Posted On Lunedì, 16 Novembre 2020 11:40 Scritto da Redazione

«C’è tantissima rabbia, ma no rassegnazione tra gli allevatori di bovini da carne del crotonese, un settore che sta subendo ingenti danni  a causa del covid a cui si è aggiunto anche la drammatica situazione provocata dalla siccità creando un’emergenza su altre emergenze e quindi la difficoltà di alimentare, pascolare e vendere gli animali». È quanto sostengono le associazioni Apz, BovinCalabria e Bioagrizoo in una nota congiunta.

«Ricordiamo che la zootecnia da carne – scrivono – rappresenta un settore economico importante e fondamentale soprattutto nelle aree interne. Nel crotonese sono presenti oltre 600 aziende attive che allevano più di 20.000 capi con un valore economico tra diretto ed indotto superiore ai 30 milioni di euro, ma oltre a un ruolo economico importante dobbiamo ricordare anche che la zootecnia riveste un ruolo sociale ed ambientale molto significativo. Oggi i nostri allevatori si sentono poco rappresentati e discriminati rispetto ad altre categorie del settore agricolo perché non hanno avuto nessun ristoro ed anche perché in nessun decreto attuale e futuro si parla di provvedimenti a favore degli allevatori di carne, pur vivendo in una situazione drammatica. La filiera bovina rispetto all’anno scorso registra perdite di valore superiore al 30%. Perdite dovute soprattutto alla mancanza della vendita delle carni a causa della chiusura del canale Horeca (40% del mercato), la difficoltà di vendere i vitelli perché i commercianti hanno problemi legati alla movimentazione e logistica e quindi ad acquistare gli animali, prezzi poco remunerativi. Tutto questo porta a maggiori oneri e spese a carico degli allevatori, perché gli animali rimangono in stalla e quindi devono essere alimentati, i pascoli a causa della siccità sono secchi e gli animali non hanno erba per alimentarsi, se a questo poi si aggiunge anche la mancanza di liquidità abbiamo un quadro drammatico che si traduce chiaramente in esasperazione e rabbia.
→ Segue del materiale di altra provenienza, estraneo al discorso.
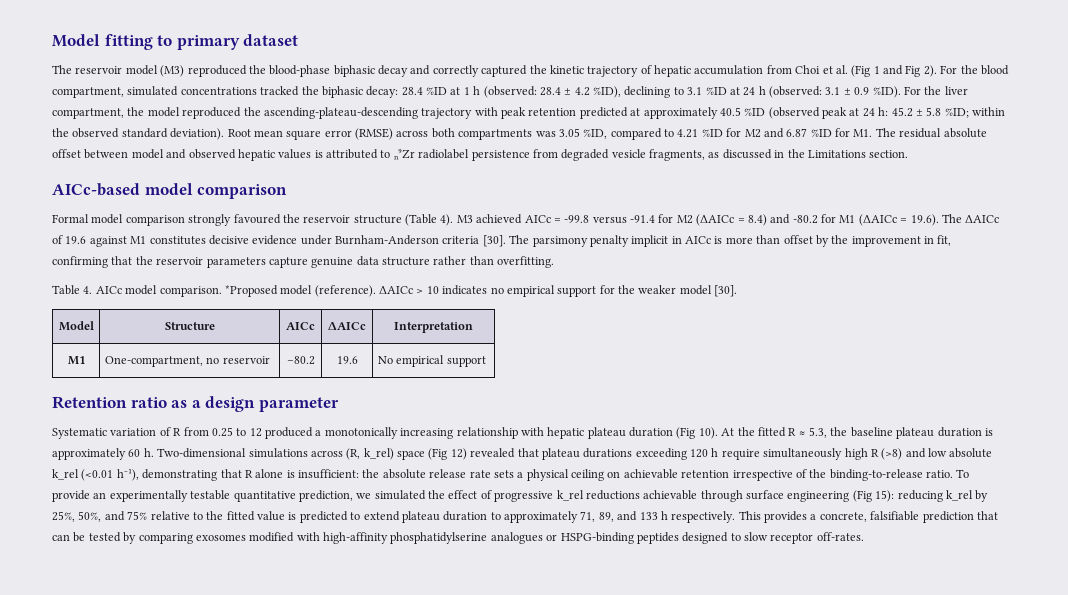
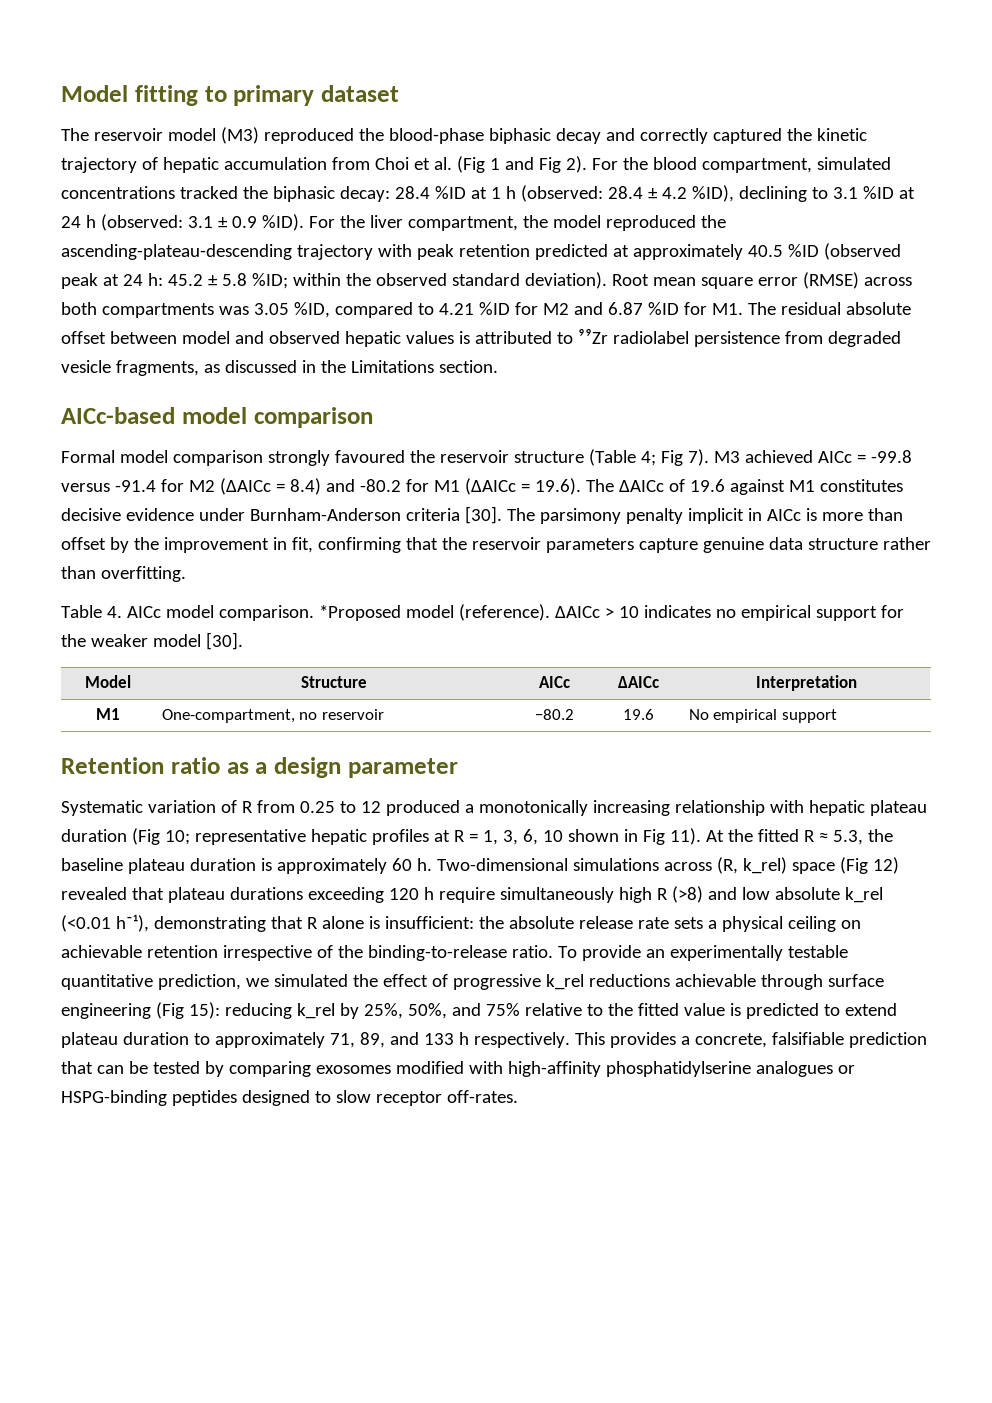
- Root mean square error (RMSE) across both compartments was 3.05 %ID, compared to 4.21 %ID for M2 and 6.87 %ID for M1. The residual absolute offset between model and observed hepatic values is attributed to ₙ⁹Zr radiolabel persistence from degraded vesicle fragments, as discussed in the Limitations section.
+ Root mean square error (RMSE) across both compartments was 3.05 %ID, compared to 4.21 %ID for M2 and 6.87 %ID for M1. The residual absolute offset between model and observed hepatic values is attributed to ⁹⁹Zr radiolabel persistence from degraded vesicle fragments, as discussed in the Limitations section.
- Formal model comparison strongly favoured the reservoir structure (Table 4).
+ Formal model comparison strongly favoured the reservoir structure (Table 4; Fig 7).
- Systematic variation of R from 0.25 to 12 produced a monotonically increasing relationship with hepatic plateau duration (Fig 10).
+ Systematic variation of R from 0.25 to 12 produced a monotonically increasing relationship with hepatic plateau duration (Fig 10; representative hepatic profiles at R = 1, 3, 6, 10 shown in Fig 11).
Noi chiediamo ad i rappresentati delle Istituzioni e soprattutto alla sensibilità dell’Assessore regionale all’agricoltura Avvocato Gianluca Gallo di poter predisporre un incontro con i rappresentanti del mondo allevatoriale al fine di trovare soluzioni che possono contrastare questa difficile situazione che gli allevatori calabresi stanno subendo e vivendo».

La Copagri di Crotone attraverso il suo presidente Salvatore Pignataro lancia anche «un forte grido di allarme a causa delle emergenze legate alla siccità che stanno mettendo in ginocchio il settore della zootecnia. La scarsità di piogge sta creando notevole problematiche agli allevatori preoccupati per la situazione dei pascoli nelle aree interne e soprattutto in Sila dove gli animali vengono alimentati con il foraggio acquistato o prodotto dalle aziende e trasportato nelle zone di transumanza. Tale situazione sta provocando notevoli danni economici alle attività sia per l’ingrasso che per la vendita della carne inoltre anche per la produzione dei formaggi e derivati. La Copagri lancia un appello a tutte le Istituzioni regionali in primis all’assessorato all’Agricoltura, a quelle provinciali e comunali affinché si mettono in campo misure di sostegno nei confronti della zootecnia considerato che gli allevatori non hanno percepito alcun tipo di sostegno. E’ necessario intervenire con urgenza al fine di non mettere in crisi una delle filiere più importanti dell’economia agroalimentare calabrese».